London pre-open: Stocks seen lower after mixed US session

By

Sharecast News | 04 Jun, 2024

London stocks were set for a weaker open on Tuesday following a mixed session on Wall Street.

The FTSE 100 was called to open around 20 points lower.

Investors will be mulling industry data showing that UK retail sales inched higher in May, staging a minor rebound after a disappointing performance in April.

According to figures from the British Retail Consortium and KPMG, total sales were up 0.7% year-on-year last month, following a 4.0% annual decline in April, as a 3.6% increase in food sales managed to outweigh a 2.4% decline in non-food.

While non-food sales were down, the BRC noted that the two bank holidays in May helped drive growth in purchases of DIY and gardening equipment, as well as clothing, while computing sales reached their highest levels since the pandemic.

The overall growth rate was higher than the three-month average of 0.3%, but still came in below the 12-month average gain of 2.0%.

"Despite a strong bank holiday weekend for retailers, minimal improvement to weather across most of May meant only a modest rebound in retail sales last month," said the BRC's chief executive Helen Dickinson.

"Retailers remain optimistic that major events such as the Euros and the Olympics will bolster consumer confidence this summer," she said.
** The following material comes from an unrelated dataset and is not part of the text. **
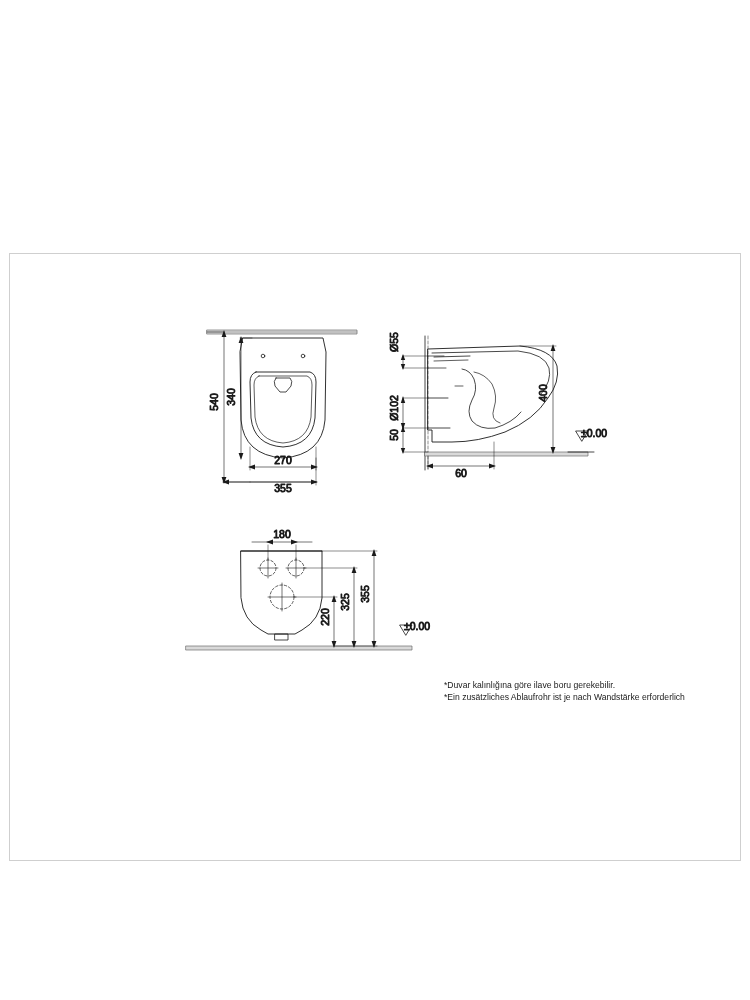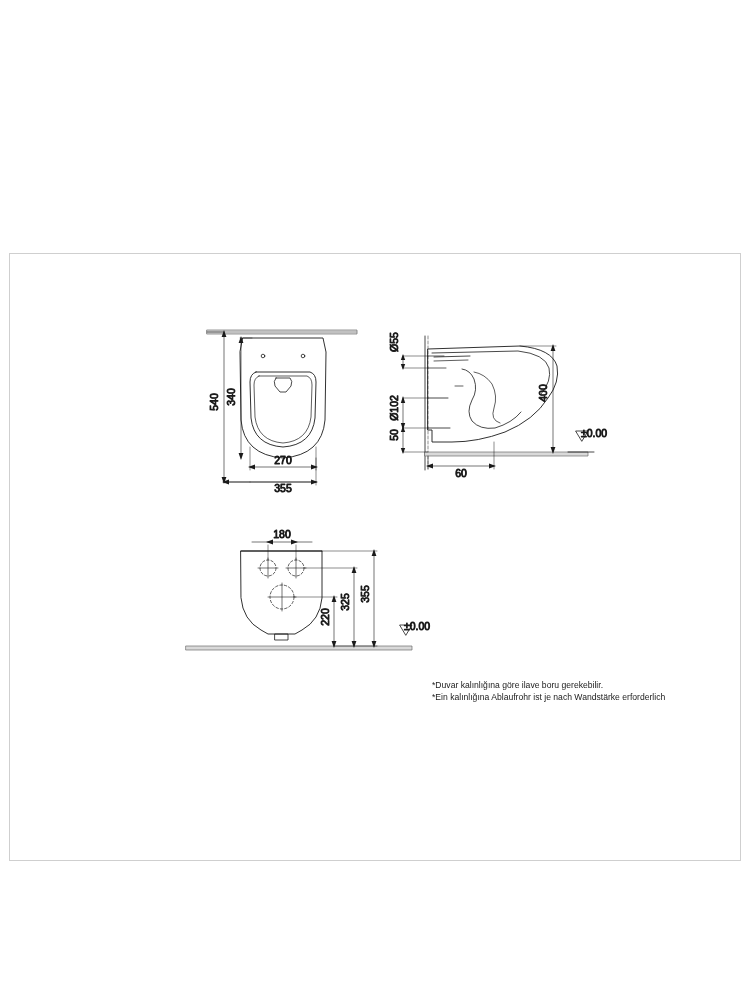"*Duvar kalınlığına göre ilave boru" .notes { left: 432px -> 444px }
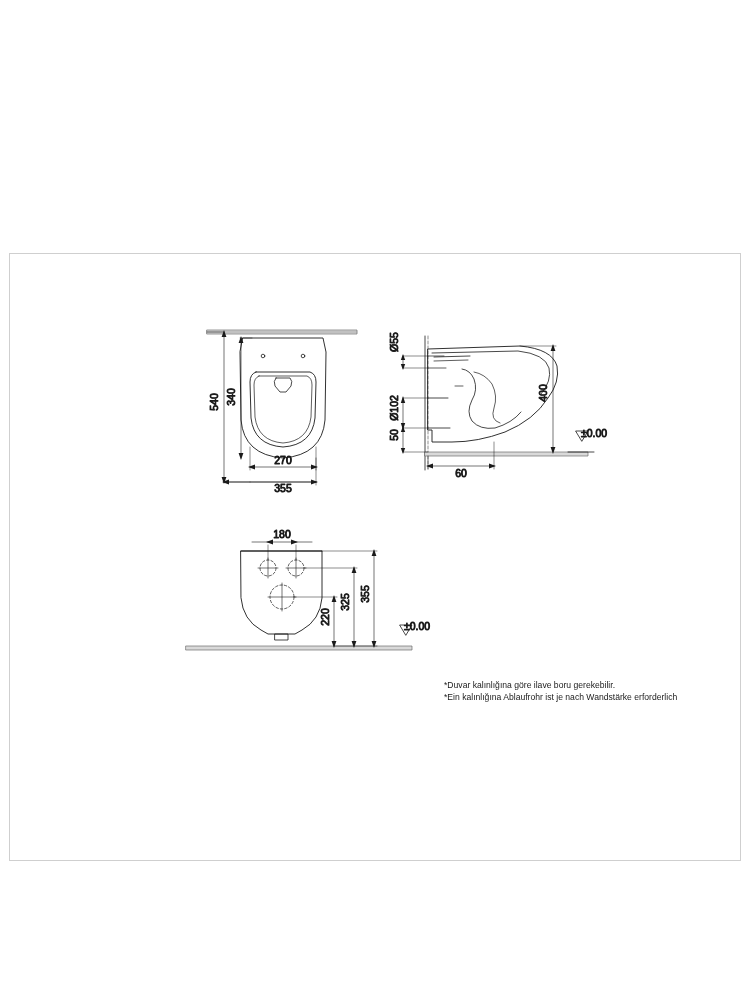"*Ein kalınlığına Ablaufrohr ist je" div { text: kalınlığına -> zusätzliches }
In corporate news, budget carrier Wizz Air said May passenger numbers rose 2.1% although capacity was still impacted by the grounding of 45 Airbus aircraft due to issues with their Pratt & Whitney GTF engines.

The airline carried 5.1 million passengers with a load factor of 91%, up from 90% from 2023. Capacity rose 1.2% year on year to 5.6 million seats.

Cigarettes, tobacco and vape manufacturer British American Tobacco said it remains on track to hit guidance this year after first-half trading met expectations.

Full-year results, which should deliver low-single digit increases in revenue and adjusted profit, will be weighted to the second half as previously highlighted, with growth still expected to accelerate “driven by the phasing of innovation in New Categories, and the benefits of H1 investment in US commercial actions and related wholesaler inventory movements”.